▶ _WORK REQUIRED_: Please copy exactly the lines from the one containing "[790,672,847,687] location, ->" to the end of the entries, both included, and nothing else. Omit every picture.

#####

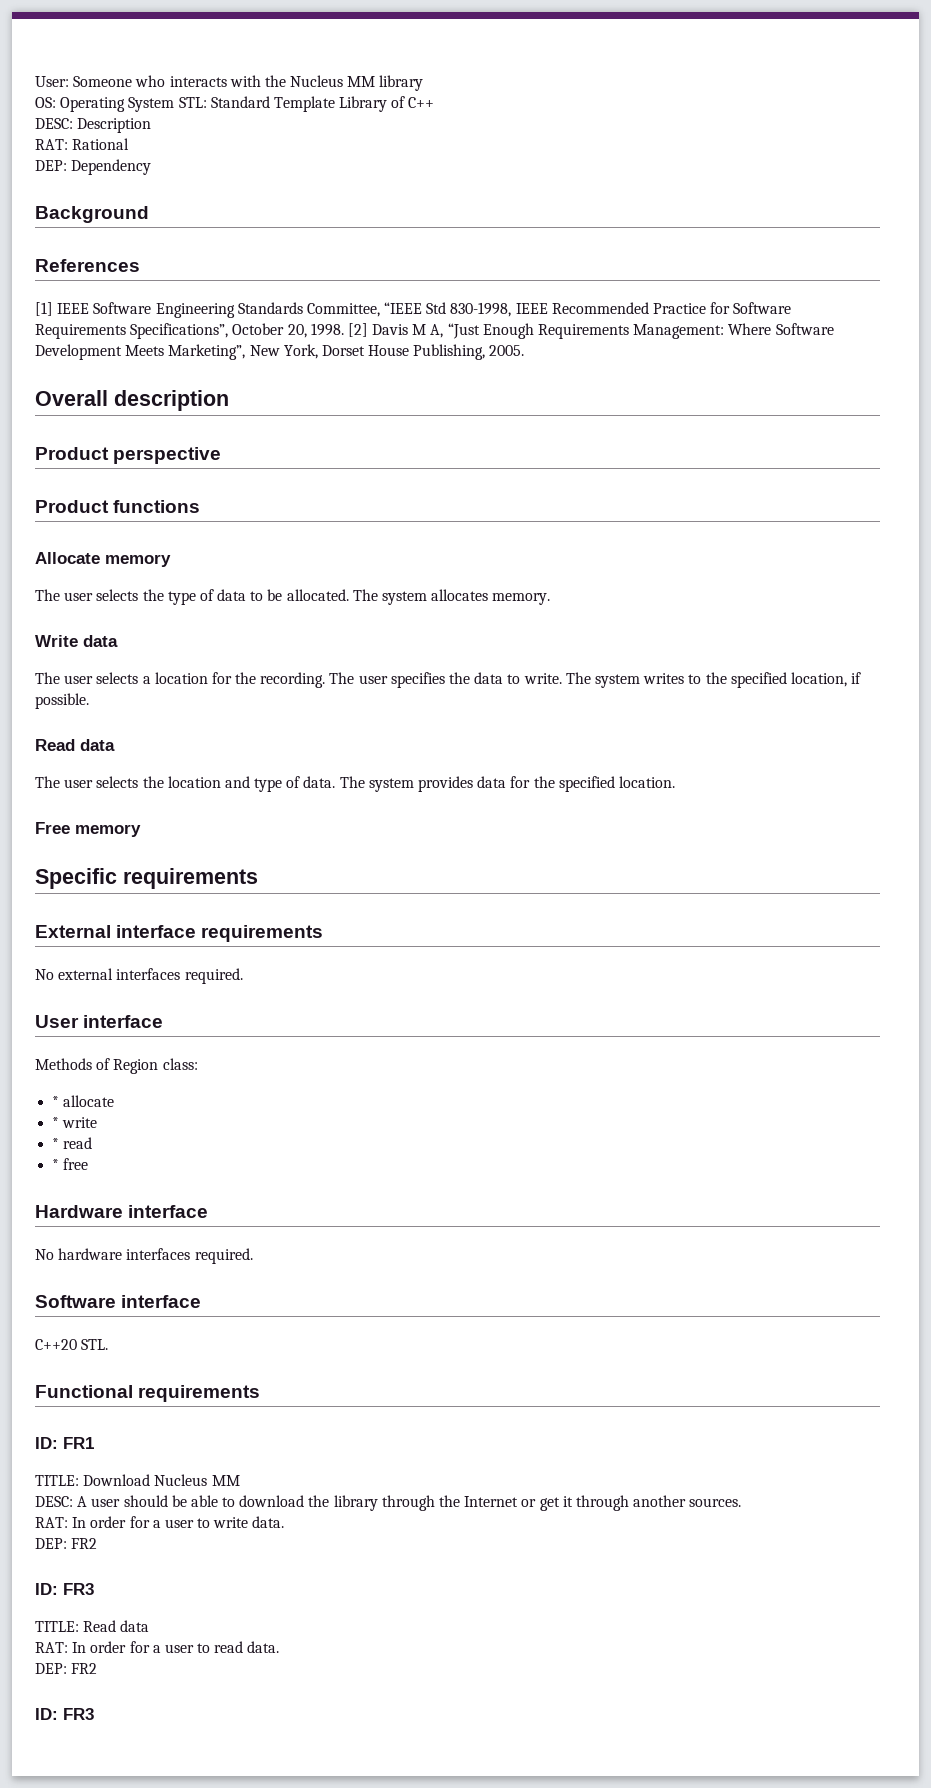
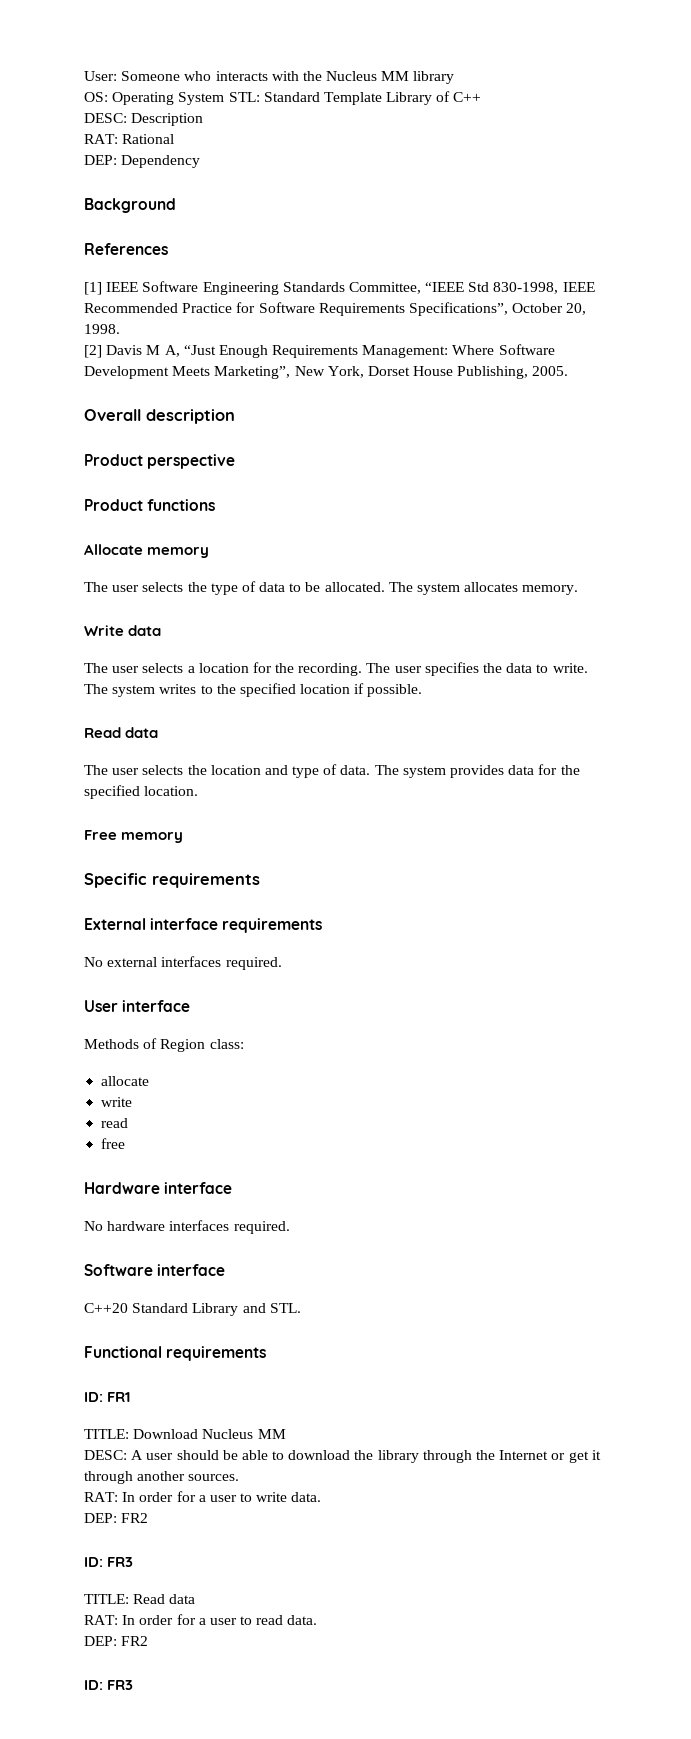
(344, 329) none -> (120, 329) //
[790,672,847,687] location, -> [300,684,351,694] location
[52,1096,60,1107] * -> (244, 1044) none
[52,1117,60,1128] * -> (150, 1081) none
[52,1138,60,1149] * -> (133, 1102) none
[52,1159,60,1170] * -> (129, 1123) none
(77, 1344) none -> [132,1303,266,1316] Standard Library and

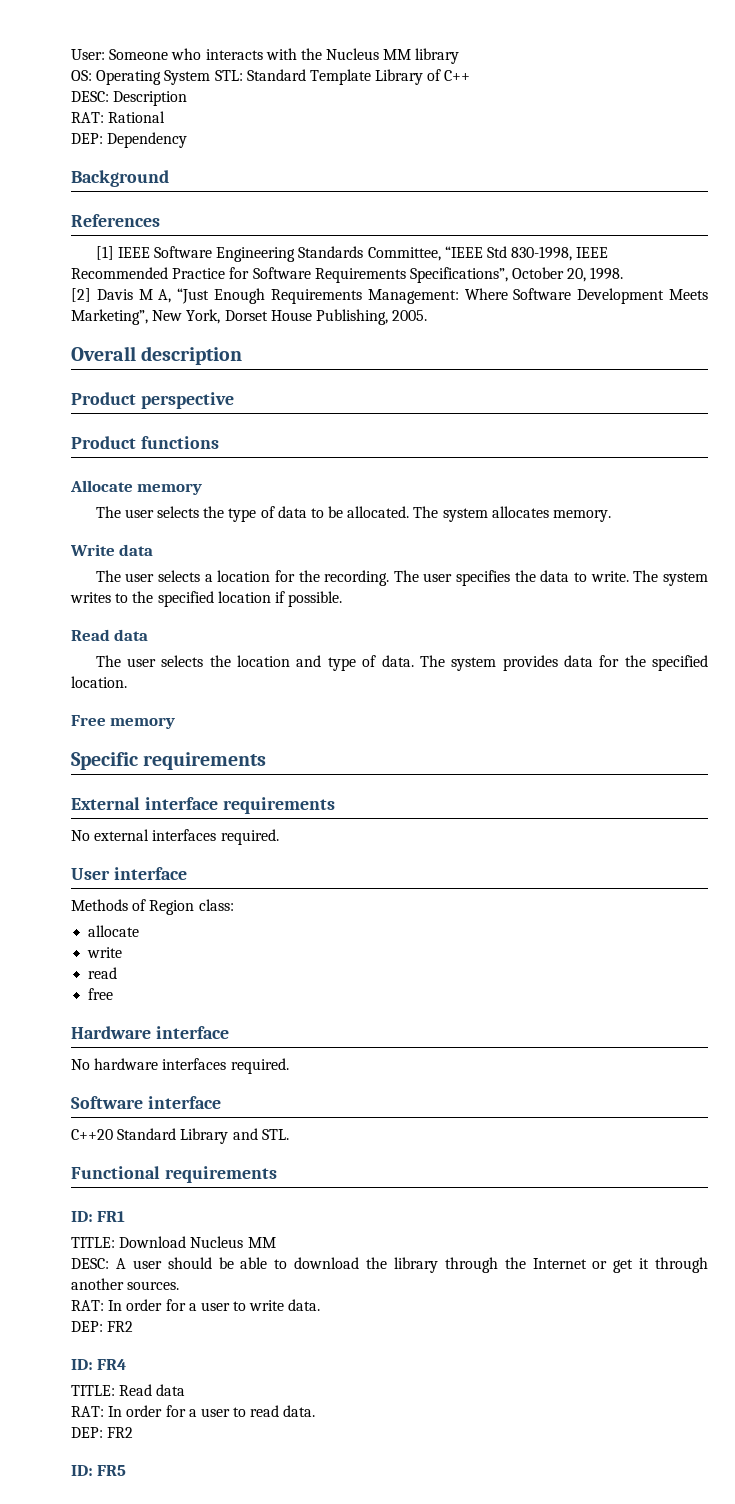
[107,1557,134,1567] FR3 -> [97,1359,127,1370] FR4
[107,1680,134,1690] FR3 -> [97,1465,127,1476] FR5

#####

▶ _OUTPUT FOR THIS EXERCISE_:
[790,672,847,687] location, -> [300,684,351,694] location
[52,1096,60,1107] * -> (244, 1044) none
[52,1117,60,1128] * -> (150, 1081) none
[52,1138,60,1149] * -> (133, 1102) none
[52,1159,60,1170] * -> (129, 1123) none
(77, 1344) none -> [132,1303,266,1316] Standard Library and

[107,1557,134,1567] FR3 -> [97,1359,127,1370] FR4
[107,1680,134,1690] FR3 -> [97,1465,127,1476] FR5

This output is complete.